I know that Dennis Kubes just discovered a bug in SegmentMerger (he may
report on it in a moment) - this bug has been there for a while, it's
likely the cause of the mysterious "out of disk space" errors, and it
manifests itself only with input files larger than HDFS block size
(64MB). Since 1.1 is likely the final release of Nutch 1.x I think it
would make sense to fix this bug before we release ...

--
Best regards,
Andrzej Bialecki <><
 ___. ___ ___ ___ _ _   __
[__ || __|__/|__||\/|  Information Retrieval, Semantic Web
___|||__||  \|  ||  |  Embedded Unix, System Integration
http://www.sigram.com  Contact: info at sigram dot com




++
Chris Mattmann, Ph.D.
Senior Computer Scientist
NASA Jet Propulsion Laboratory Pasadena, CA 91109 USA
Office: 171-266B, Mailstop: 171-246
Email: chris.mattm...@jpl.nasa.gov
WWW:   http://sunset.usc.edu/~mattmann/
++
Adjunct Assistant Professor, Computer Science Department
University of Southern California, Los Angeles, CA 90089 USA
++



Re: [VOTE] Apache Nutch 1.1 Release Candidate #2

2010-04-26 Thread Andrzej Bialecki
On 2010-04-26 17:19, Mattmann, Chris A (388J) wrote:
> Hi Grant,
> 
> Thanks. I think it actually makes sense to finish off 1.1, and since there is 
> overlap with the Nutch PMC and the Lucene PMC and since the thread started in 
> Lucene before the TLP, I think it would be great e.g., if Andrzej, and Sami 
> could check the release and that way we still have the continuity and can 
> safely push it out as the last Nutch rel under the Lucene umbrella...
> 
> Then all releases post 1.1 can cleanly be done under the auspices of the new 
> PMC :)

I know that Dennis Kubes just discovered a bug in SegmentMerger (he may
report on it in a moment) - this bug has been there for a while, it's
likely the cause of the mysterious "out of disk space" errors, and it
manifests itself only with input files larger than HDFS block size
(64MB). Since 1.1 is likely the final release of Nutch 1.x I think it
would make sense to fix this bug before we release ...

-- 
Best regards,
Andrzej Bialecki <><
 ___. ___ ___ ___ _ _   __
[__ || __|__/|__||\/|  Information Retrieval, Semantic Web
___|||__||  \|  ||  |  Embedded Unix, System Integration
http://www.sigram.com  Contact: info at sigram dot com



Re: [VOTE] Apache Nutch 1.1 Release Candidate #2

2010-04-26 Thread Mattmann, Chris A (388J)
Hi Grant,

Thanks.
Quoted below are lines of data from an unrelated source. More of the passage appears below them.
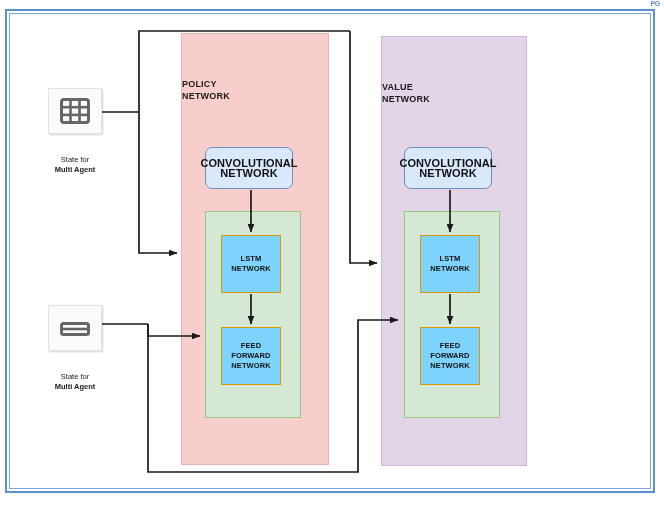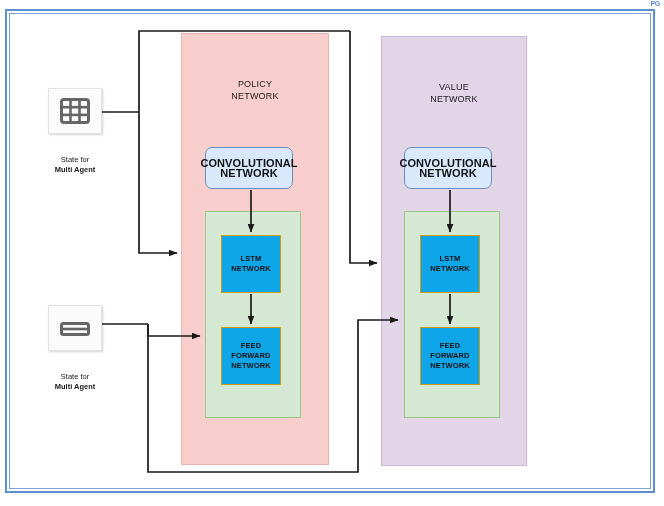--- a/index.html
+++ b/index.html
@@ -73,23 +73,23 @@
     width: 146px;
     height: 430px;
     background: #e1d5e7;
     border: 1px solid #cdb6d6;
   }
   .panel-title {
     position: absolute;
     left: 0;
     right: 0;
     top: 44px;
-    text-align: center;
+    text-align: left;
     font-size: 9px;
-    font-weight: normal;
+    font-weight: bold;
     color: #1a1a1a;
     line-height: 12px;
     letter-spacing: 0.2px;
   }
 
   
   .green-block {
     position: absolute;
     box-sizing: border-box;
     background: #d5e8d4;
@@ -135,21 +135,21 @@
     left: 404px;
     top: 147px;
     width: 88px;
     height: 42px;
   }
 
   
   .orange-box {
     position: absolute;
     box-sizing: border-box;
-    background: #0ea5e9;
+    background: #7dd3fc;
     border: 1px solid #d79b00;
     display: flex;
     align-items: center;
     justify-content: center;
     text-align: center;
     font-size: 7.5px;
     font-weight: bold;
     color: #111111;
     line-height: 10px;
     letter-spacing: 0.1px;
I think it actually makes sense to finish off 1.1, and since there is 
overlap with the Nutch PMC and the Lucene PMC and since the thread started in 
Lucene before the TLP, I think it would be great e.g., if Andrzej, and Sami 
could check the release and that way we still have the continuity and can 
safely push it out as the last Nutch rel under the Lucene umbrella...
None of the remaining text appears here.